A nationwide platform for sharing and searching exit-entry information is being considered in China, according to the central government.
The platform aims to strengthen the coordination of governmental departments across the country relating to exit-entry affairs and to improve efficiency, according to a State Council report.
The report was submitted to the Standing Committee of the National People’s Congress, China’s top legislative body, for review over the weekend.
“Our exit-entry departments are increasing informationization, as information sharing among them is insufficient,” said Huang Ming, vice-minister of public security.
Currently, residents have to go to several different departments to submit documents if they want to go abroad, “which contributes to the asymmetric information sharing among exit-entry authorities”, Huang said.
The country plans to build the platform by asking the departments to join hands in sharing their data, he said.

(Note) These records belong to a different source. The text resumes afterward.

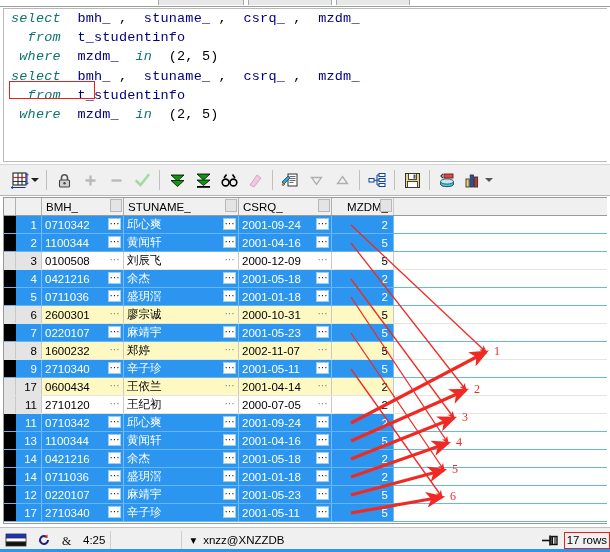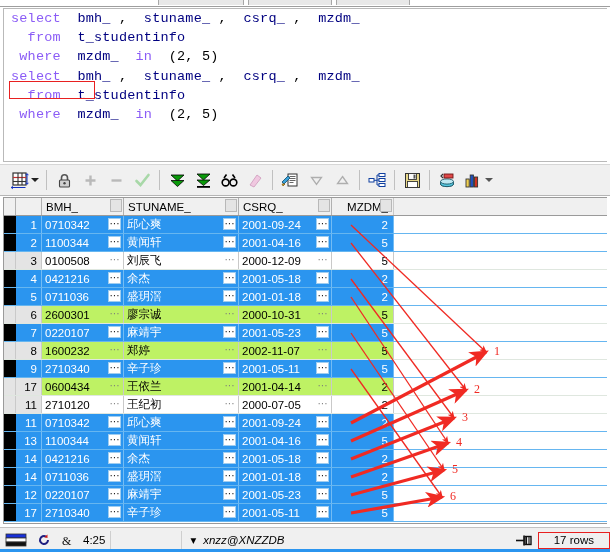--- a/index.html
+++ b/index.html
@@ -41,7 +41,7 @@
     color:#000080;
     letter-spacing:0.2px;
   }
-  .kw{color:#8b5cf6;}
+  .kw{color:#0f766e;font-style:italic;}
   .id{color:#000080;}
   .pl{color:#000000;}
   .str{color:#000080;}

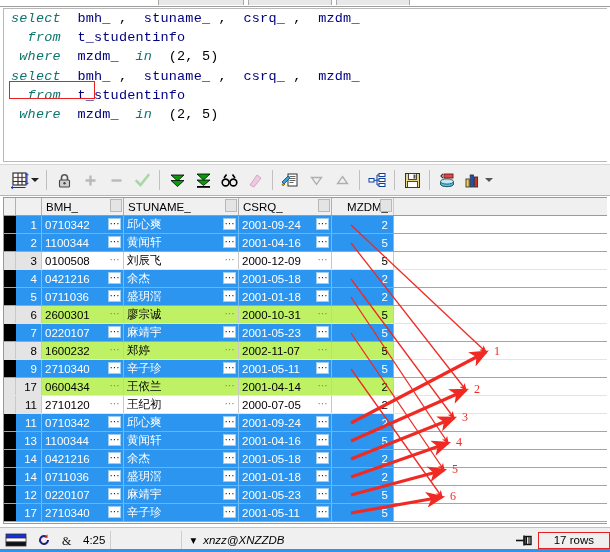--- a/index.html
+++ b/index.html
@@ -134,7 +134,7 @@
   .grow.sel .c-num{background:#2b95ef;color:#ffffff;}
   .grow.sel .c-ind{background:#000000;border-right-color:#000000;}
   .grow.w .cell{background:#ffffff;color:#000000;}
-  .grow.g .cell{background:#bef264;color:#000000;}
+  .grow.g .cell{background:#fef9c3;color:#000000;}
   .grow.w .c-num,.grow.g .c-num{background:#e4e4e4;color:#000;}
   .grow.w .c-ind,.grow.g .c-ind{background:#e4e4e4;}
 

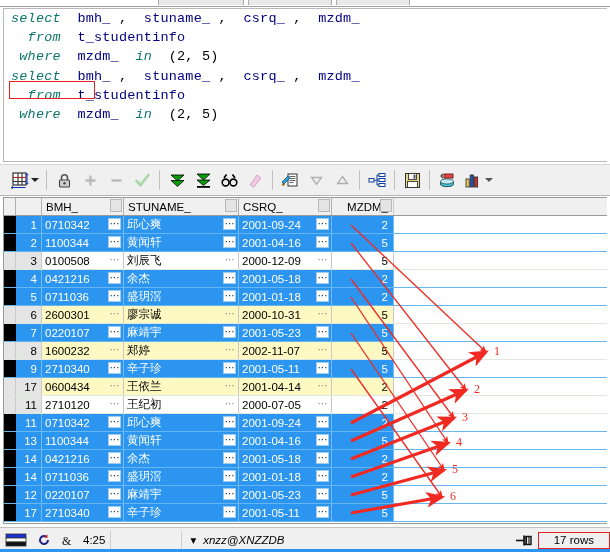--- a/index.html
+++ b/index.html
@@ -534,7 +534,7 @@
     <div style="width:70px"></div>
     <div class="sdiv"></div>
     <div class="sseg" style="padding-left:8px;">▾</div>
-    <div class="sseg" style="padding-left:2px;font-style:italic;">xnzz@XNZZDB</div>
+    <div class="sseg" style="padding-left:2px;">xnzz@XNZZDB</div>
     <div style="flex:1"></div>
     <div class="sseg">
       <svg width="18" height="13" viewBox="0 0 18 13">

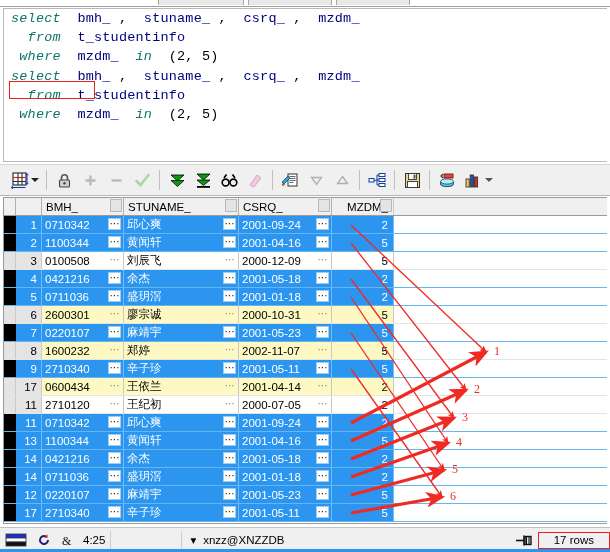--- a/index.html
+++ b/index.html
@@ -166,7 +166,7 @@
   .sseg{height:19px;display:flex;align-items:center;padding:0 5px;}
   .sdiv{width:1px;height:18px;background:#cfcfcf;}
   .redbox{
-    border:1.5px solid #e82020;padding:0 15px;box-sizing:border-box;
+    border:1.5px solid #e82020;padding:0 2px;box-sizing:border-box;
     height:17px;display:flex;align-items:center;
   }
   .blueline{position:absolute;left:0;bottom:0;width:610px;height:3px;background:#2b95ef;}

“Meanwhile, an exit-entry integrated data application platform for public security is planned, and we’ll integrate data from authorities covering railway, civil aviation, tourism, foreign affairs, maritime and foreign specialists, aiming to effectively solve exit-entry issues,” Huang said.
In addition, the report stipulates that the country’s exit-entry services for foreigners will be improved, while a series of regulations, including one related to the permanent residence of foreigners, are to be issued soon.
“Foreigners with permanent residence permits will be given an e-certificate that can better serve them when buying tickets for trains, flights and ships, and make booking accommodation or dealing with financial insurance more convenient,” Huang said.
Ada Jen, a United States citizen and administrator at an international school in Beijing, said, “I’m glad to know that life will be made more convenient for Chinese green-card holders like me.
“It takes too long to buy a ticket at Beijing South Railway Station, and my permit could not be used when I wanted to stay at a hotel in Guangdong province.”
Roeland Aerts, a marketing executive from Belgium, said that he has never had an unpleasant experience with exit-entry bureaus in China, but added that some paperwork processes could be simplified or put online.
“Putting paperwork processes online would be more practical,” Aerts said.
“When my parents come to visit, besides preparing all the paperwork, they need to go the consulate to deposit the forms, which is about a four-hour drive from their home, which is impractical.”
The new exit-entry data platform should speed up related affairs and improve efficiency, he said.